Make WordPress Core

Opened 10 years ago

Closed 3 years ago

Last modified 3 years ago

#29894 closed defect (bug) (fixed)

get_terms() isn't caching - duplicate queries generated

Reported by: webgeekconsulting's profile webgeekconsulting Owned by: boonebgorges's profile boonebgorges
Milestone: 4.6 Priority: normal
Severity: normal Version: 4.0
Component: Taxonomy Keywords:
Focuses: performance Cc:

Description

get_terms() doesn't seem to be caching correctly and therefore generates duplicate queries. In my plugin I have the following calls:

wp_dropdown_categories(array(
	'taxonomy' => 'product_category',
	'hide_empty' => 0,
	'show_option_none' => __('Any', 'mp'),
	'name' => 'child_of',
));
$cats = get_terms('product_category', array(
	'hide_empty' => 0,
));
$cats = get_terms('product_category', array(
	'hide_empty' => 0,
));

Yes, I realize I could technically create my own cache for the duplicate get_terms() function, but no matter what I'll still have 2 queries due to using wp_dropdown_categories() and get_terms() in the same request - even though they generate the same query (see below).
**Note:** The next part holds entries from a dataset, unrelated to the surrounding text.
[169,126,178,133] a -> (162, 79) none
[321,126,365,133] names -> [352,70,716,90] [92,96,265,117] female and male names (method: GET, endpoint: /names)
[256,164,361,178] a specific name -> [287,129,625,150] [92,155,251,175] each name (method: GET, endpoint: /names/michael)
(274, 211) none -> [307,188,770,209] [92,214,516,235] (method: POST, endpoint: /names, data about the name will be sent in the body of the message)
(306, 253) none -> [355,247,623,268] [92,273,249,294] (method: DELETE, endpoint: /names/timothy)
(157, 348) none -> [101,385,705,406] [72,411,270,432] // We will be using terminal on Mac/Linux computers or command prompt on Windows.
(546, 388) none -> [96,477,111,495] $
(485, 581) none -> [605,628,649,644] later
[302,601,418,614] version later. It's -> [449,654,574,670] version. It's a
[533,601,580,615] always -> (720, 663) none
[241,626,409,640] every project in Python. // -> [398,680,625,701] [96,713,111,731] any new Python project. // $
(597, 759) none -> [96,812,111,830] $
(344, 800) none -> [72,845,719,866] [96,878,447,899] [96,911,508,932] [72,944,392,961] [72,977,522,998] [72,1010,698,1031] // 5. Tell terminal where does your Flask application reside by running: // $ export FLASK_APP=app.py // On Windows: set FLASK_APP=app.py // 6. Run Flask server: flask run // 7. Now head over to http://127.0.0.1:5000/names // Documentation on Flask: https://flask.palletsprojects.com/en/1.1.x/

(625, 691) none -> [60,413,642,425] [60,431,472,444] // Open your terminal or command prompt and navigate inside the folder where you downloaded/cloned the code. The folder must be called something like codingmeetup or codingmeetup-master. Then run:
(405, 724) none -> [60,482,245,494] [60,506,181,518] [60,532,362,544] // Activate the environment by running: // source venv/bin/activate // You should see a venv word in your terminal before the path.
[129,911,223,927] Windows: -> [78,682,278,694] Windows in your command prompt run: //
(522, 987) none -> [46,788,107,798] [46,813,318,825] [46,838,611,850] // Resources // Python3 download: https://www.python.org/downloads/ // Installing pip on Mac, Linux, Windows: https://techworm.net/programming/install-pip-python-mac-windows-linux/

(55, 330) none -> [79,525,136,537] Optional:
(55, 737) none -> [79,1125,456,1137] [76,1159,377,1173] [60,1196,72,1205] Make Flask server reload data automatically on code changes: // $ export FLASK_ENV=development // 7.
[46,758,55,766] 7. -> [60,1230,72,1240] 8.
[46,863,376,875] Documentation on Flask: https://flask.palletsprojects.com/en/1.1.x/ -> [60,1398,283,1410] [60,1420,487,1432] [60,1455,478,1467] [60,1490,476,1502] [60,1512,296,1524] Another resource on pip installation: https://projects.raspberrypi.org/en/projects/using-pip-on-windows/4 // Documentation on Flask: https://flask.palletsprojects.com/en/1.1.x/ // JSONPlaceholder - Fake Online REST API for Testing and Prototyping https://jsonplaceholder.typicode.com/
SELECT t.*, tt.* FROM hf9v_terms AS t INNER JOIN hf9v_term_taxonomy AS tt ON t.term_id = tt.term_id WHERE tt.taxonomy IN ('product_category') ORDER BY t.term_id ASC
include('wp-admin/admin-footer.php'), do_action('in_admin_footer'), call_user_func_array, MP_Shortcode_Builder->display_short_code_form, call_user_func, MP_Shortcode_Builder->display_mp_list_categories_attributes, wp_dropdown_categories, get_terms
SELECT t.*, tt.* FROM hf9v_terms AS t INNER JOIN hf9v_term_taxonomy AS tt ON t.term_id = tt.term_id WHERE tt.taxonomy IN ('product_category') ORDER BY t.name ASC
include('wp-admin/admin-footer.php'), do_action('in_admin_footer'), call_user_func_array, MP_Shortcode_Builder->display_short_code_form, call_user_func, MP_Shortcode_Builder->display_mp_list_categories_attributes, get_categories, get_terms
SELECT t.*, tt.* FROM hf9v_terms AS t INNER JOIN hf9v_term_taxonomy AS tt ON t.term_id = tt.term_id WHERE tt.taxonomy IN ('product_category') ORDER BY t.name ASC
include('wp-admin/admin-footer.php'), do_action('in_admin_footer'), call_user_func_array, MP_Shortcode_Builder->display_short_code_form, call_user_func, MP_Shortcode_Builder->display_mp_list_products_attributes, get_terms

As you can see, the SQL statements are identical and therefore the db should only be queried once.

Attachments (6)

taxonomy.php (128.4 KB) - added by webgeekconsulting 10 years ago.
Patch for get_terms() not caching correctly
taxonomy.php.patch (2.4 KB) - added by webgeekconsulting 10 years ago.
taxonomy.php patch
taxonomy.php.update2.patch (1.2 KB) - added by webgeekconsulting 10 years ago.
taxonomy.php patch 2
taxonomy.php.update3.diff (1.3 KB) - added by webgeekconsulting 10 years ago.
taxonomy.php patch 3
29894.test.patch (1.1 KB) - added by boonebgorges 10 years ago.
taxonomy.php.update4.patch (6.7 KB) - added by webgeekconsulting 10 years ago.
taxonomy.php patch 4

Download all attachments as: .zip

Change History (26)

@webgeekconsulting
10 years ago

Patch for get_terms() not caching correctly

#1 @webgeekconsulting
10 years ago

I've attached a patched version of wp-includes/taxonomy.php. Attempting to hash the functions arguments can be unreliable (passing 0/1 instead of true/false and vice verse). So, instead of serializing and hashing the arguments, we can instead use a hash of the actual SQL statement.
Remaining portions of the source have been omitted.